According to Mr. Wallace, the long wait to renovate was worth it (as was his choice of contractor, Encore Projects, which he says helped make the process “painless” despite the pandemic). He might have been his toughest client. He also might be among his happiest. The years he spent tinkering have paid off in tiny little details that only he and his wife might appreciate, but which make their house feel like theirs and theirs alone. The convenient USB chargers so he can power up his bike light and his wife can power up her phone (“she was always looking for a charger,” he says), the slight angle to the seemingly square kitchen island, which tapers toward the ground (“otherwise I might stub my toes,” Mr. Wallace says), or the small cupboard in the kitchen perfectly sized for the couple’s Dyson vacuum.

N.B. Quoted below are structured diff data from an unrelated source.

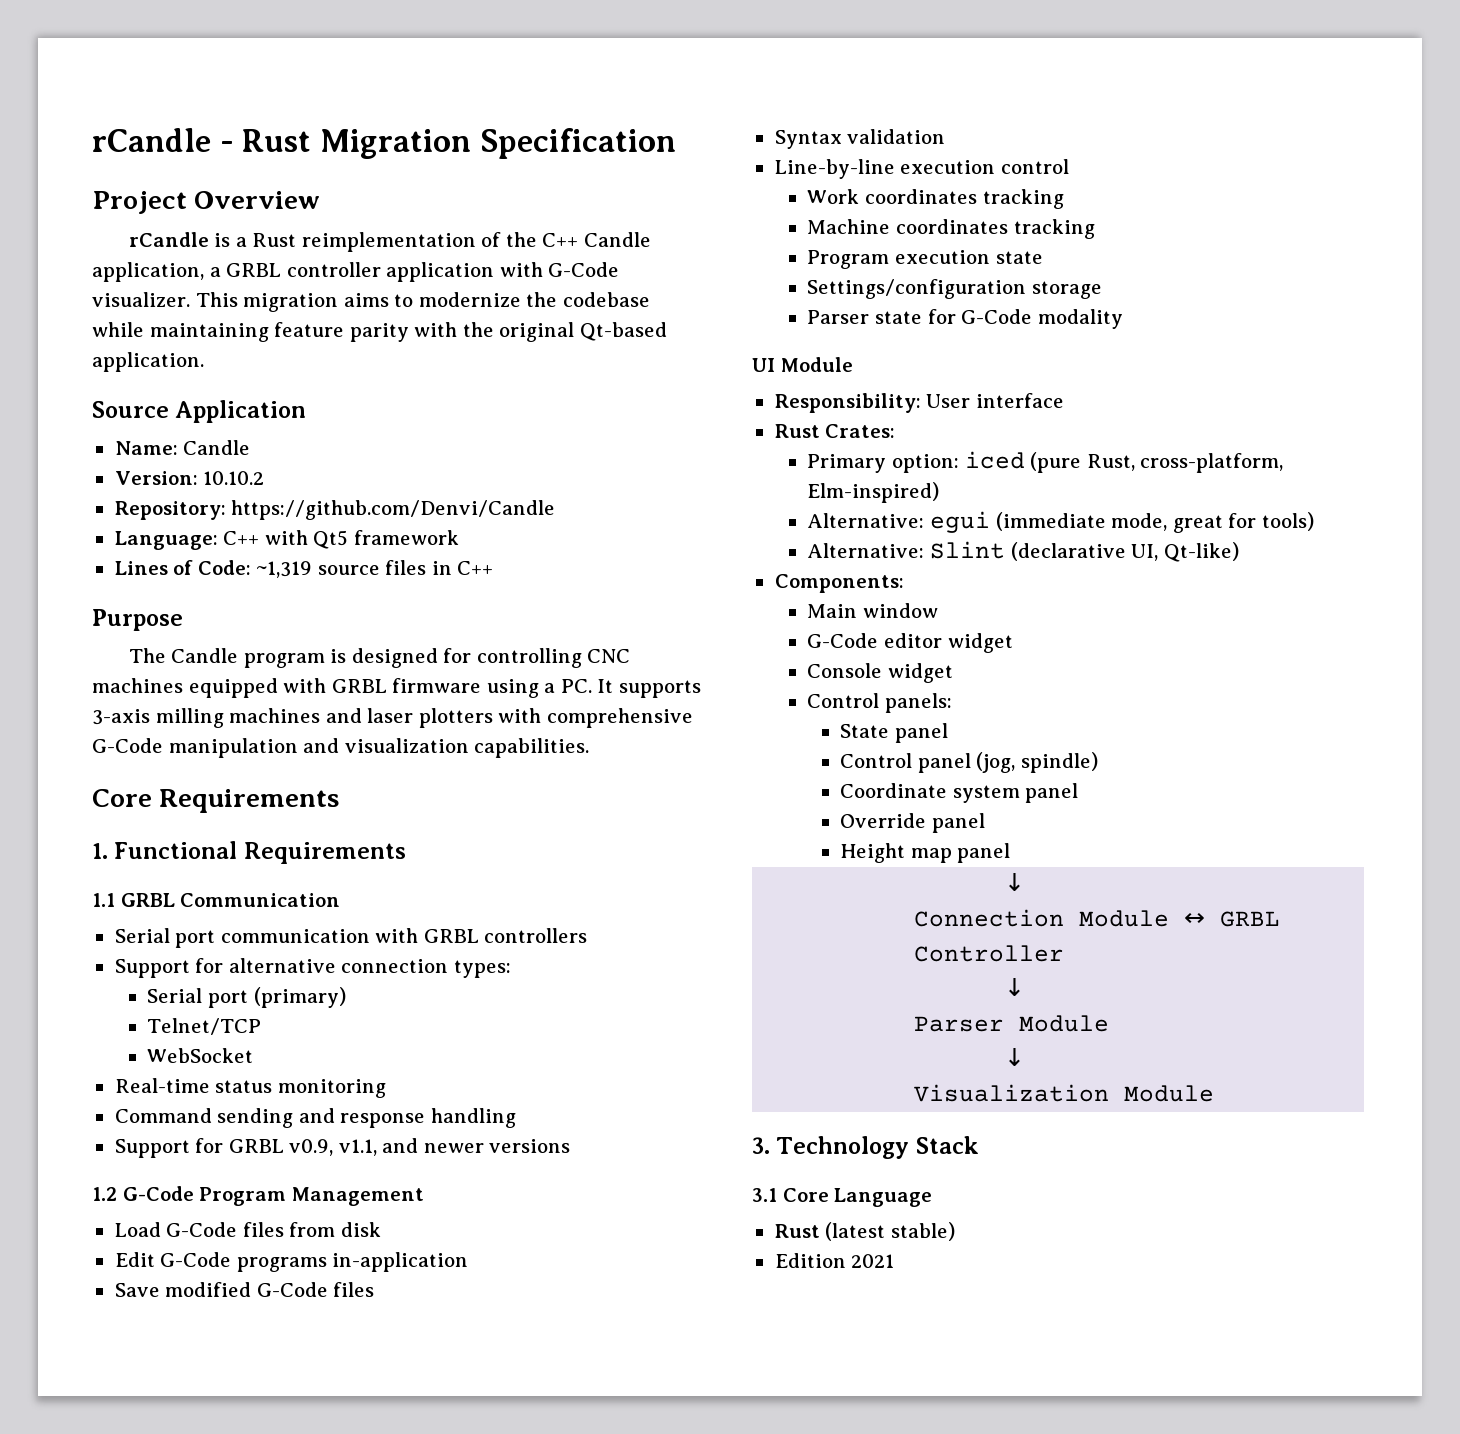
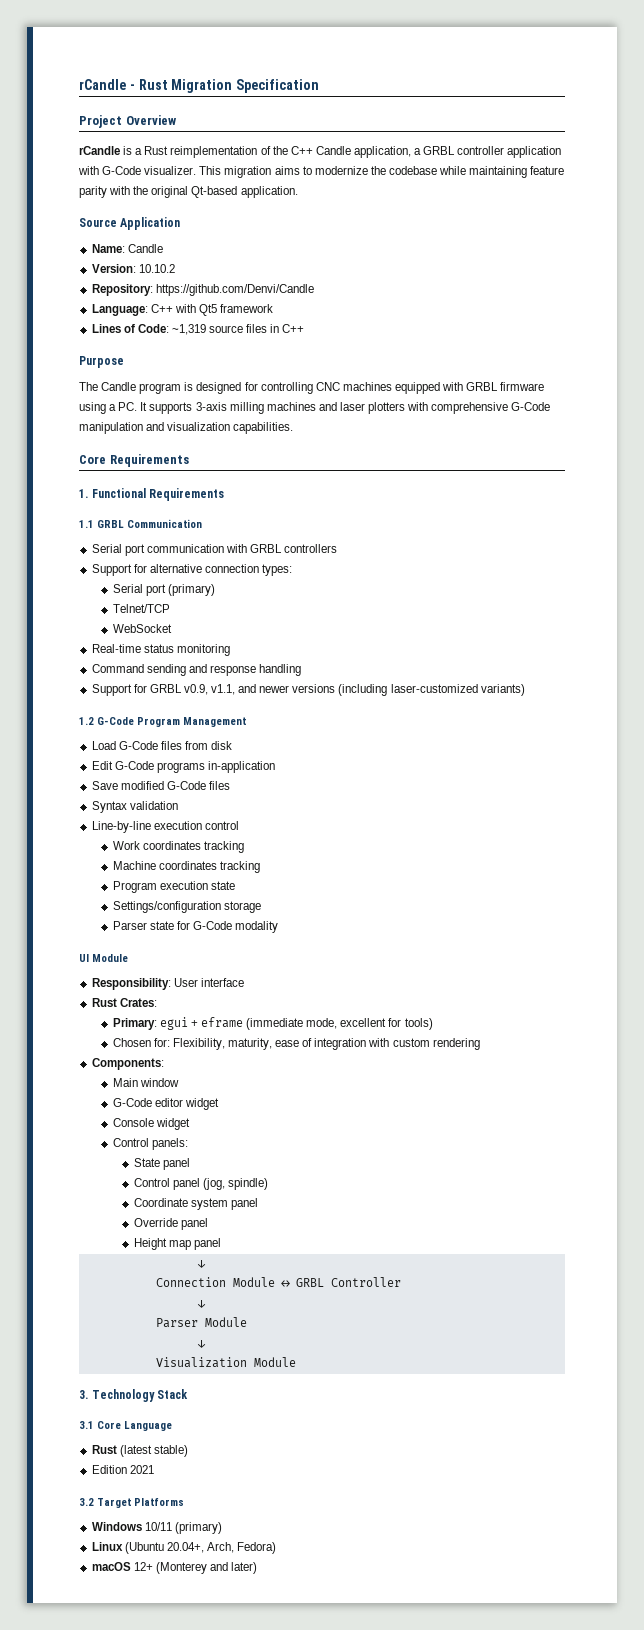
- Support for GRBL v0.9, v1.1, and newer versions
+ Support for GRBL v0.9, v1.1, and newer versions (including laser-customized variants)
- Primary option: iced (pure Rust, cross-platform, Elm-inspired)
- Alternative: egui (immediate mode, great for tools)
+ Primary: egui + eframe (immediate mode, excellent for tools)
- Alternative: Slint (declarative UI, Qt-like)
+ Chosen for: Flexibility, maturity, ease of integration with custom rendering
+ 3.2 Target Platforms
+ Windows 10/11 (primary)
+ Linux (Ubuntu 20.04+, Arch, Fedora)
+ macOS 12+ (Monterey and later)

“Designing good residential architecture Is knowing as much about your client as possible,” he says. “Without that information, you just can’t do great work.”

Mr. Wallace replaced the tiny rear door with wall-to-wall glass.

Riley Snelling/Riley Snelling Photography

And as long as the renovation took to come to fruition, Mr. Wallace is also mulling over what’s next. He’s thinking of a possible, all-new third floor. No rush, though. “My wife is four-months pregnant,” he says. “We’re going to be here for a bit.” In preparation, during the recent work, he added structure to the walls to support building up, an invisible step to allow for future modernization.